Cristina "bochó" la tarjeta del transporte

Todo comenzó la primera semana de febrero. El 4, para más precisión, la Presidenta Cristina Fernández anunció el lanzamiento del Sistema Único de Boleto Electrónico (SUBE) para viajar en micros, subtes y trenes de Capital y el conurbano. Prometió que estaría listo para ser usado en 90 días, y hasta hubo precisiones de costos: cada máquina de lectura cuesta unos 4000 dólares, y las tarjetas que se entregarán a los usuarios alrededor de 1,5 dólares cada una, contabilizando una inversión total de 200 millones de pesos.
El secretario de Transporte, Ricardo Jaime, bajo cuya órbita debe instrumentarse el sistema, se lanzó entonces a conseguir el diseño de la tarjeta. "Mi reino por un diseño" fue la idea que les llegó a sus colaboradores de un shakesperiano Jaime, y enseguida tomaron nota de su voluntad de cumplir con el plazo imaginado por la Presidenta, la mitad de lo que creen los empresarios del sector que demandará poner a punto el nuevo sistema.

Y fue así como en su entorno acercaron un diseño de tarjeta, cumpliendo el cortísimo plazo que les había dado. El secretario lo vio y lo aprobó de inmediato.
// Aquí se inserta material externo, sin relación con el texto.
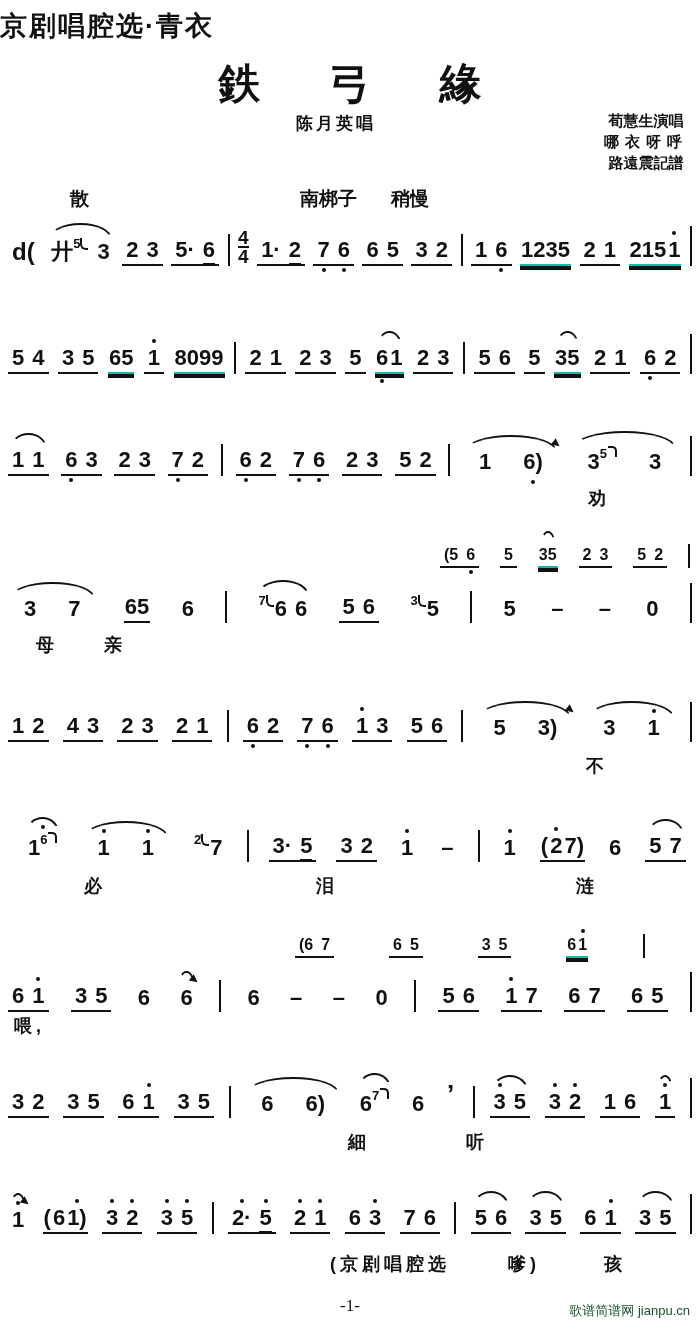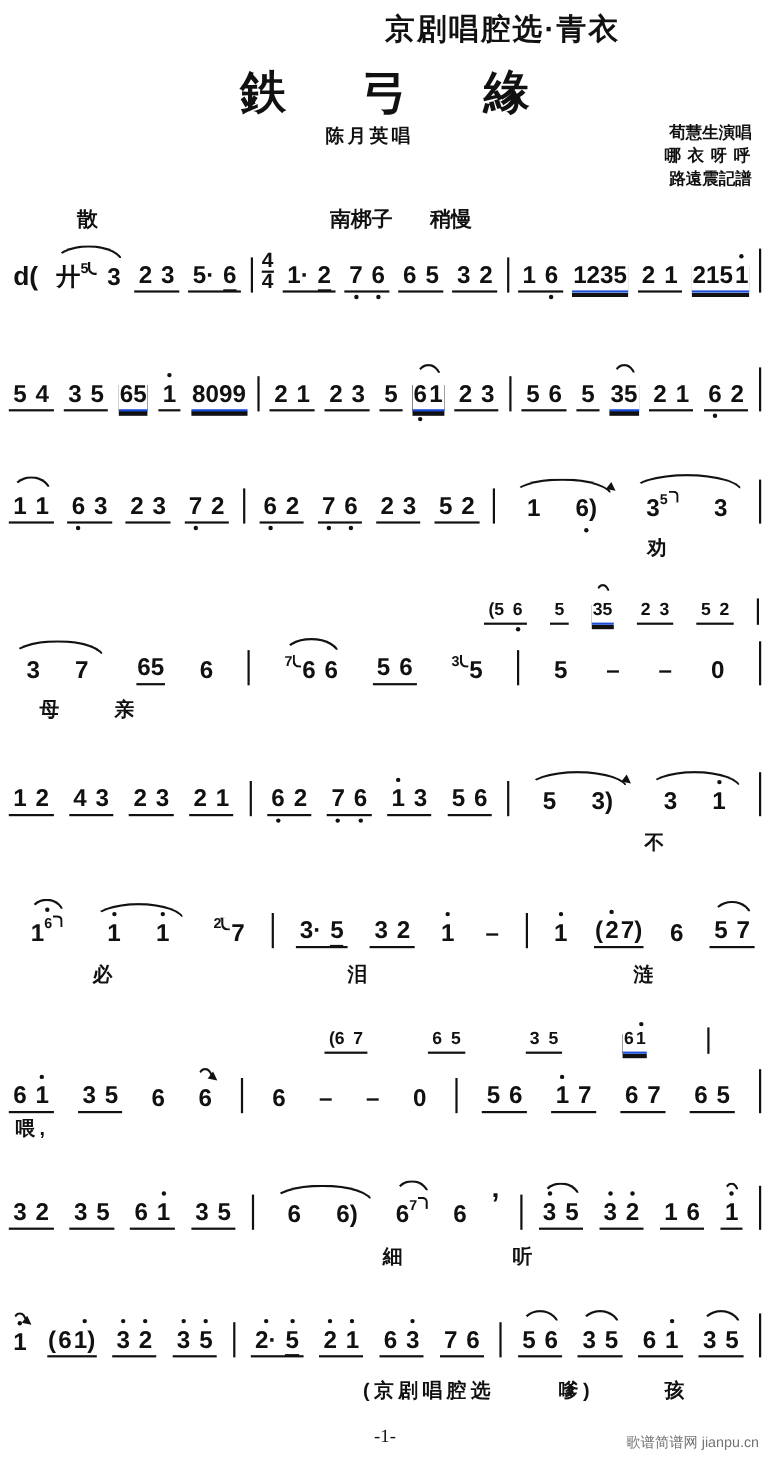--- a/index.html
+++ b/index.html
@@ -2,21 +2,21 @@
 <html><head>
 <meta charset="utf-8">
 <style>
   html,body{margin:0;padding:0;}
   body{
     width:700px;height:1331px;position:relative;background:#ffffff;
     font-family:"Liberation Sans","DejaVu Sans",sans-serif;color:#111;
     overflow:hidden;
   }
   
-  .series{position:absolute;top:8px;left:0;width:564px;text-align:right;
+  .series{position:absolute;top:8px;left:0;width:564px;text-align:left;
     font-size:27px;font-weight:bold;letter-spacing:2px;}
   .main-title{position:absolute;top:56px;left:0;width:700px;text-align:center;
     font-family:"Liberation Serif","DejaVu Serif",serif;
     font-size:42px;font-weight:bold;word-spacing:58px;}
   .singer{position:absolute;top:112px;left:296px;font-size:17px;font-weight:bold;letter-spacing:3px;text-align:right;}
   .credits{position:absolute;top:110px;right:12px;text-align:center;font-size:15px;font-weight:bold;line-height:21px;}
   .credits .spread{letter-spacing:6px;}
   .tempo-free{position:absolute;top:186px;left:70px;font-size:19px;font-weight:bold;}
   .mode-row{position:absolute;top:186px;left:300px;font-size:19px;font-weight:bold;}
   .mode-row .tempo{margin-left:34px;}
@@ -24,21 +24,21 @@
   .score{position:absolute;top:0;left:0;width:700px;height:1331px;}
   .line{position:absolute;}
   .staff{display:flex;justify-content:space-between;align-items:flex-end;
     width:100%;height:48px;}
   .line.small .staff{height:36px;}
   .cell{position:relative;display:inline-flex;align-items:flex-end;
     font-weight:bold;font-size:22px;line-height:24px;padding-bottom:2px;white-space:nowrap;}
   .line.small .cell{font-size:16px;line-height:18px;}
   .cell.pre{font-size:24px;}
   .u1{border-bottom:2px solid #111;}
-  .u2{border-bottom:2px solid #1d4ed8;box-shadow:0 4px 0 0 #111;}
+  .u2{border-bottom:2px solid #14b8a6;box-shadow:0 4px 0 0 #111;}
   .note{position:relative;display:inline-block;padding:0 4px;text-align:center;}
   .tight .note{padding:0 1px;}
   .wide .note{padding:0 16px;}
   .note .bb{border-bottom:2px solid #111;padding-bottom:1px;}
   .da,.db{position:absolute;left:50%;width:4px;height:4px;margin-left:-2px;
     background:#111;border-radius:50%;}
   .da{top:-7px;} .db{bottom:-10px;}
   .u2 .db{bottom:-13px;}
   .sup{font-size:13px;font-weight:bold;vertical-align:11px;line-height:10px;}
   .hk-r{display:inline-block;width:7px;height:9px;border-top:2px solid #111;
@@ -54,21 +54,21 @@
   .bar.end{height:40px;}
   .line.small .bar{height:24px;}
   .ts{display:inline-flex;flex-direction:column;align-items:center;
     font-size:19px;font-weight:bold;line-height:17px;align-self:center;margin-top:10px;}
   .ts .den{border-top:2px solid #111;}
   .brth{font-size:26px;position:relative;top:-8px;}
   .lyr{position:absolute;font-size:18px;font-weight:bold;letter-spacing:4px;white-space:nowrap;}
   
   .pageno{position:absolute;top:1296px;left:0;width:700px;text-align:center;
     font-size:17px;font-family:"Liberation Serif","DejaVu Serif",serif;}
-  .watermark{position:absolute;top:1302px;right:10px;font-size:13px;color:#737373;}
+  .watermark{position:absolute;top:1302px;right:10px;font-size:13px;color:#14532d;}
 </style>
 </head>
 <body>
 
 <div class="series">京剧唱腔选·青衣</div>
 <div class="main-title">鉄 弓 緣</div>
 <div class="singer">陈月英唱</div>
 <div class="credits">
   <div>荀慧生演唱</div>
   <div class="spread">哪衣呀呼</div>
No era feo. En la tarjeta predominaban las líneas curvas y el celeste y blanco de la bandera. Jaime incluso la había aceptado con todo su equipo y hasta con miembros de alguna otra dependencia, que siempre cuatro ojos ven más que dos. La reacción fue unánime: aprobación total. Hasta acordaron con el estudio elegido algún tipo de "compensación" por su veloz labor: no trascendieron cifras.

Sólo faltaba una mini reunión con la Presidenta para cumplir con la formalidad de su aprobación. Pero no. En esa mini reunión se supo que Cristina ya había hecho su elección de tarjeta. Y no es la que Jaime había aprobado con entusiasmo. Es otra. Sólo resta esperar el anuncio oficial, pero por los pasillos de Transporte no están muy contentos con la decisión.